I don’t usually read ads for car dealerships, but this one caught my eye – maybe because it wasn’t in the automotive section, maybe because it looked like one of those “in memoriam” ads that companies run when their founder dies. (I’ve always been a sucker for an obituary: must be the Irish blood.) Anyway, it was an ad for Herb Chambers, one of the biggest car dealerships in the Boston area. (If you’ve spent more than 5 minutes with the TV or radio on here, you’ve no doubt heard their jingle: Herb Chambers, we’ve got it.)
The ad recounted a touching little story about how Herb got in the car business. Years ago, he ran into a pushy, rude, useless car salesman who so annoyed Herb that he “bought the dealership and got rid of the guy.”
Whether the story was literally true, or just figuatively so, so far, I was with Herb.

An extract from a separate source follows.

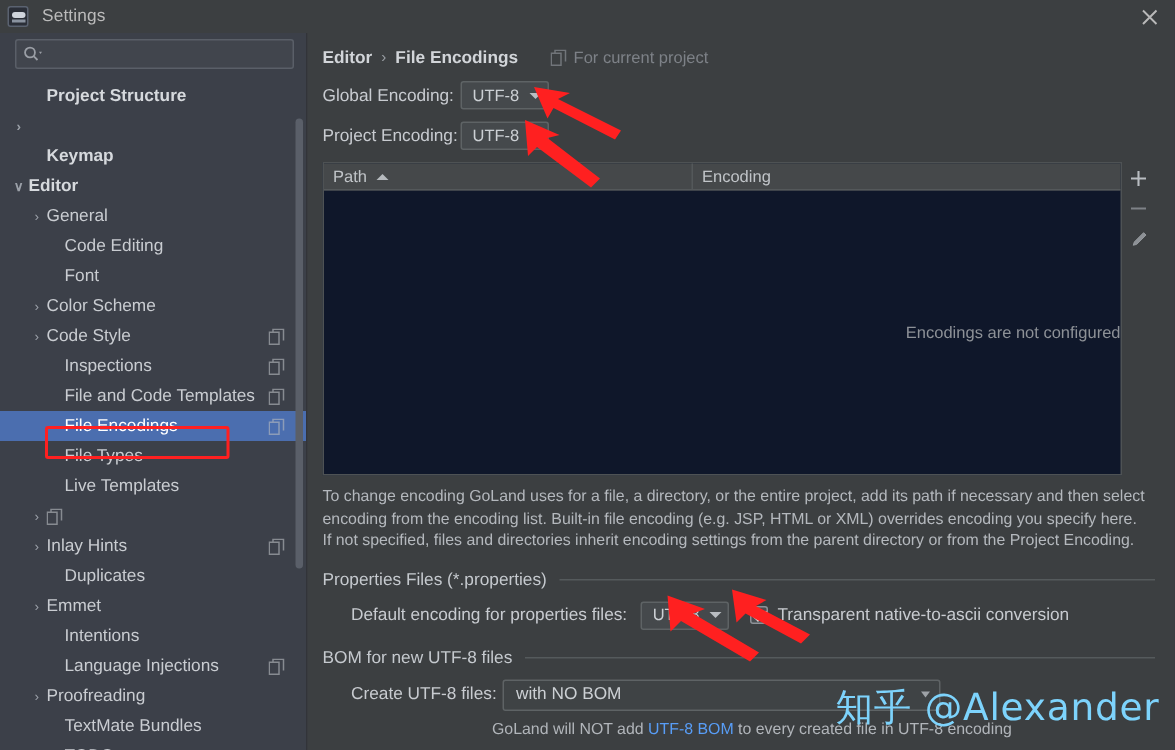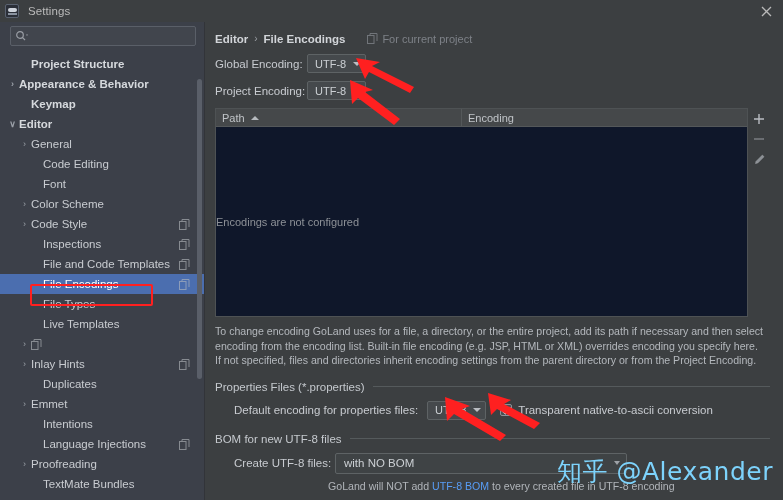"Appearance & Behavior" span.tree-label { html: <span>Appearance &amp; Behavior</span> -> none }
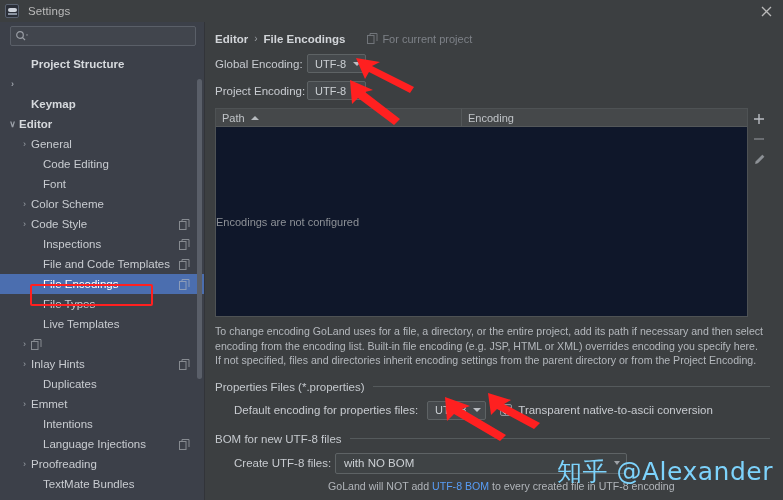"Encodings are not configured" .tbody { justify-content: flex-start -> flex-end }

I even liked the tag line – “We don’t sell cars. We help you buy them.”
Fortunately, I’ve led a pretty charmed life when it comes to car-buying. I’ve always lived in cities and have gotten this far having owned a very under-average, un-American number of cars: one used, two new. I’ve never actually been on a Herb Chambers’ lot, so I don’t know if anything he says in his ad actually matches up with the car-buying experience there. But I was completely taken aback by the line that he looks for salespeople “who listen to our guests.”
Let’s get something straight here. All those tire-kicking, bargain-hunting, MRSP-seeking, test-driving folks who swarm all over car dealerships for the Presidents’ Day sales are not guests. They’re customers – potential or actual.

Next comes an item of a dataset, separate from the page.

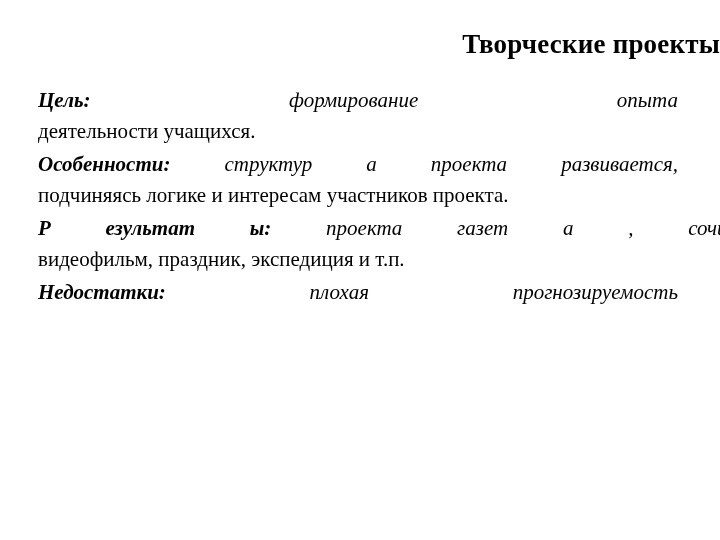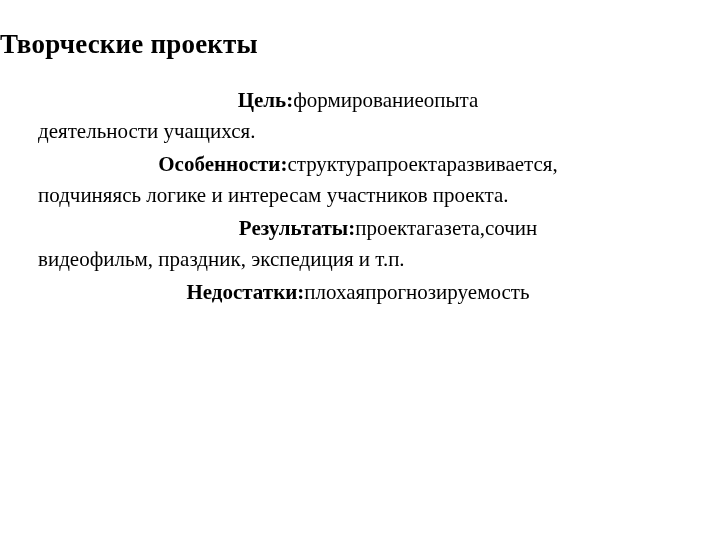"Творческие проекты" .slide-title { text-align: left -> right }
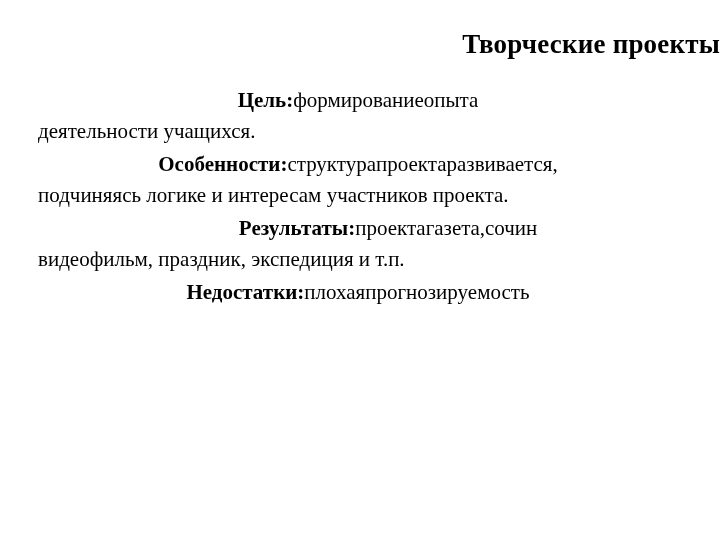"Цель:" .line.justify { font-style: none -> italic; justify-content: center -> space-between }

The only businesses that I’ll let get away with calling their customers guests are hotels and restaurants, where the financial transactions cover categories (eating, drinking, sleeping) that at least mimic what happens when you’re someone’s real guest. But guests aren’t typically coming to your home to buy a car.
There’s nothing to be ashamed of when it comes to the word customer. As marketers, we should be proud of the relationships we help develop with our customers. We’re the ones making them aware of our products and services, making those products and services easier to buy and easier to sell, and keeping in touch with the customers once they’re “ours.”
I like the word customer, and I’d like Herb’s little fairy tale a lot better if he’d used the “c word” rather than pussyfoot around with the word guest.